> **Exercise**:
Every line of the data that includes "Phenom" should be copied out.

──────── Available data ────────

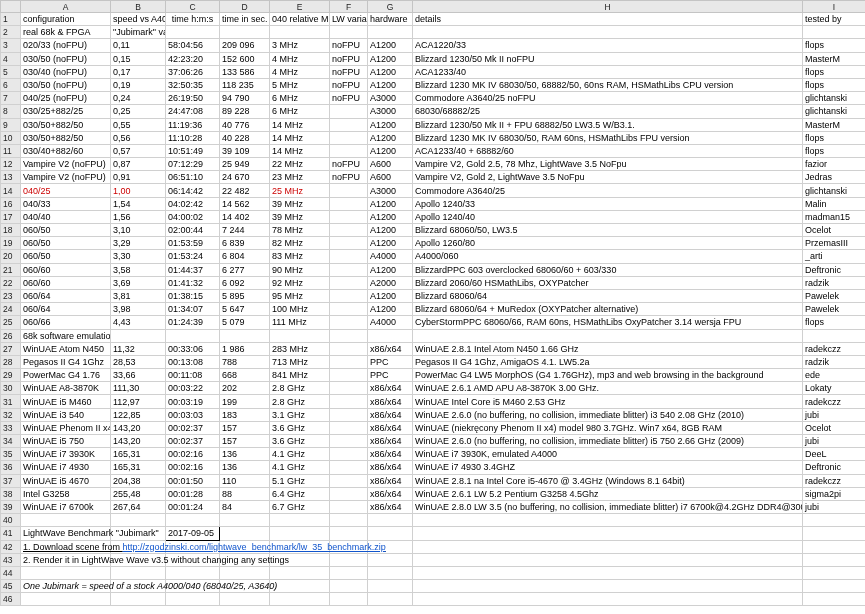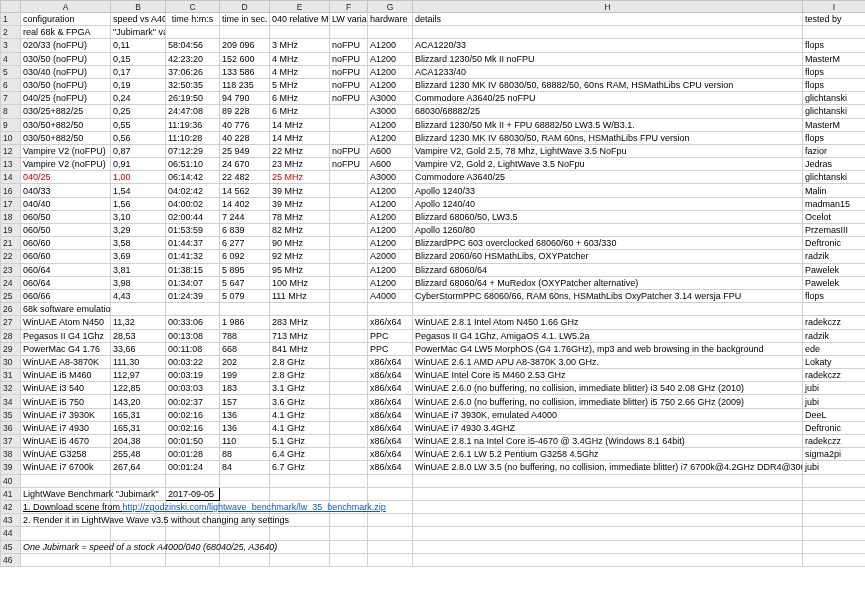--- a/index.html
+++ b/index.html
@@ -219,6 +219,18 @@
           <td class="c-test">flops</td>
         </tr>
         <tr>
+          <td class="rownum">11</td>
+          <td class="c-conf">030/40+882/60</td>
+          <td class="c-speed">0,57</td>
+          <td class="c-hms">10:51:49</td>
+          <td class="c-sec">39 109</td>
+          <td class="c-mhz">14 MHz</td>
+          <td class="c-lw"></td>
+          <td class="c-hw">A1200</td>
+          <td class="c-det">ACA1233/40 + 68882/60</td>
+          <td class="c-test">flops</td>
+        </tr>
+        <tr>
           <td class="rownum">12</td>
           <td class="c-conf">Vampire V2 (noFPU)</td>
           <td class="c-speed">0,87</td>

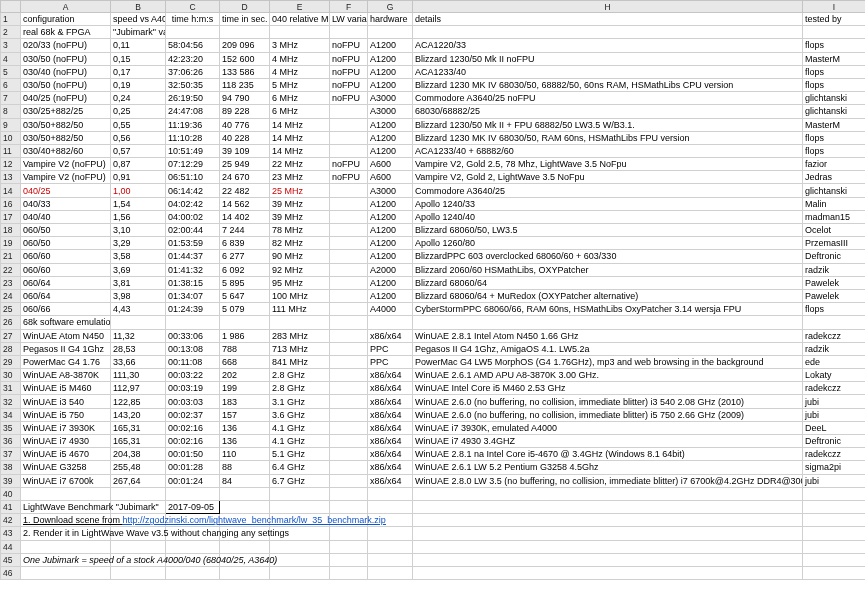--- a/index.html
+++ b/index.html
@@ -315,6 +315,18 @@
           <td class="c-test">PrzemasIII</td>
         </tr>
         <tr>
+          <td class="rownum">20</td>
+          <td class="c-conf">060/50</td>
+          <td class="c-speed">3,30</td>
+          <td class="c-hms">01:53:24</td>
+          <td class="c-sec">6 804</td>
+          <td class="c-mhz">83 MHz</td>
+          <td class="c-lw"></td>
+          <td class="c-hw">A4000</td>
+          <td class="c-det">A4000/060</td>
+          <td class="c-test">_arti</td>
+        </tr>
+        <tr>
           <td class="rownum">21</td>
           <td class="c-conf">060/60</td>
           <td class="c-speed">3,58</td>

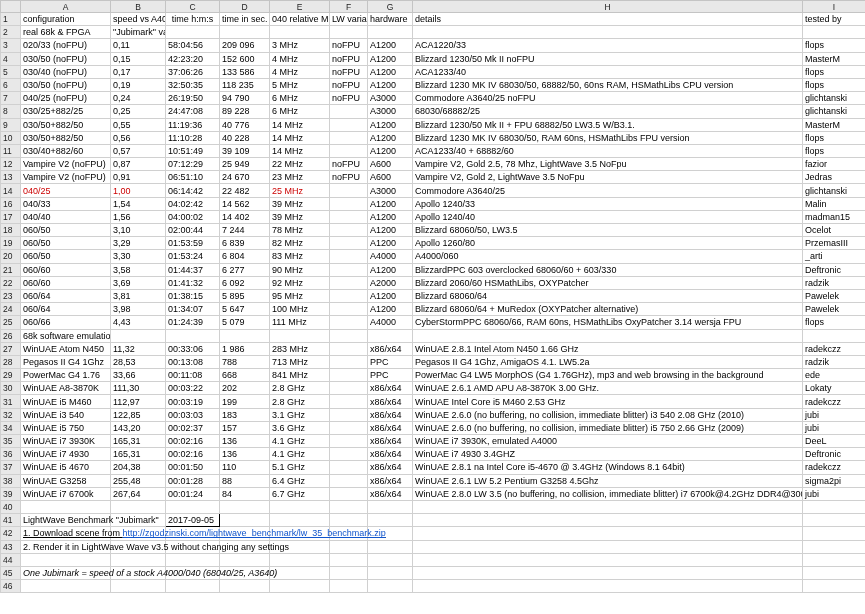--- a/index.html
+++ b/index.html
@@ -471,6 +471,18 @@
           <td class="c-test">jubi</td>
         </tr>
         <tr>
+          <td class="rownum">33</td>
+          <td class="c-conf">WinUAE Phenom II x4</td>
+          <td class="c-speed">143,20</td>
+          <td class="c-hms">00:02:37</td>
+          <td class="c-sec">157</td>
+          <td class="c-mhz">3.6 GHz</td>
+          <td class="c-lw"></td>
+          <td class="c-hw">x86/x64</td>
+          <td class="c-det">WinUAE (niekręcony Phenom II x4)  model 980 3.7GHz. Win7 x64, 8GB RAM</td>
+          <td class="c-test">Ocelot</td>
+        </tr>
+        <tr>
           <td class="rownum">34</td>
           <td class="c-conf">WinUAE i5 750</td>
           <td class="c-speed">143,20</td>

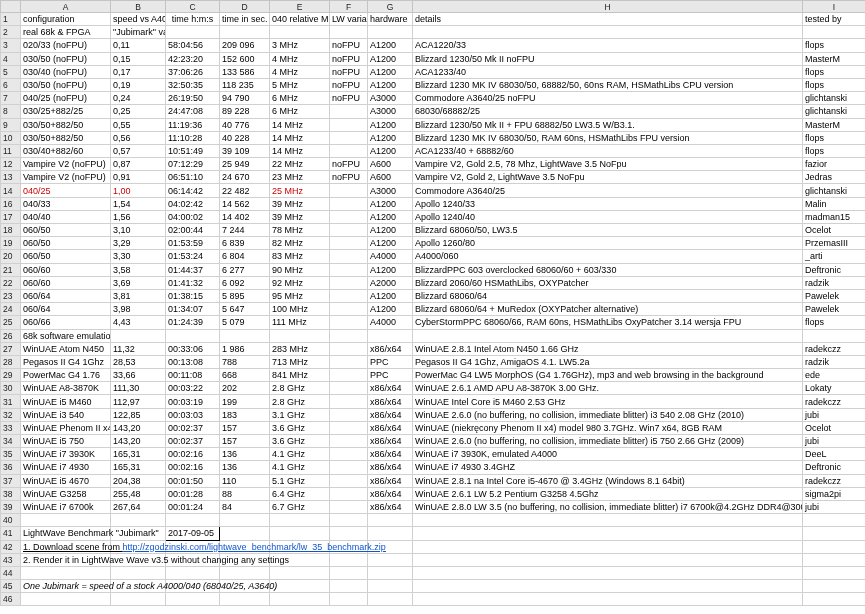--- a/index.html
+++ b/index.html
@@ -532,7 +532,7 @@
         </tr>
         <tr>
           <td class="rownum">38</td>
-          <td class="c-conf">WinUAE G3258</td>
+          <td class="c-conf">Intel G3258</td>
           <td class="c-speed">255,48</td>
           <td class="c-hms">00:01:28</td>
           <td class="c-sec">88</td>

────────

> **Task solution**:
+          <td class="c-conf">WinUAE Phenom II x4</td>
+          <td class="c-det">WinUAE (niekręcony Phenom II x4)  model 980 3.7GHz. Win7 x64, 8GB RAM</td>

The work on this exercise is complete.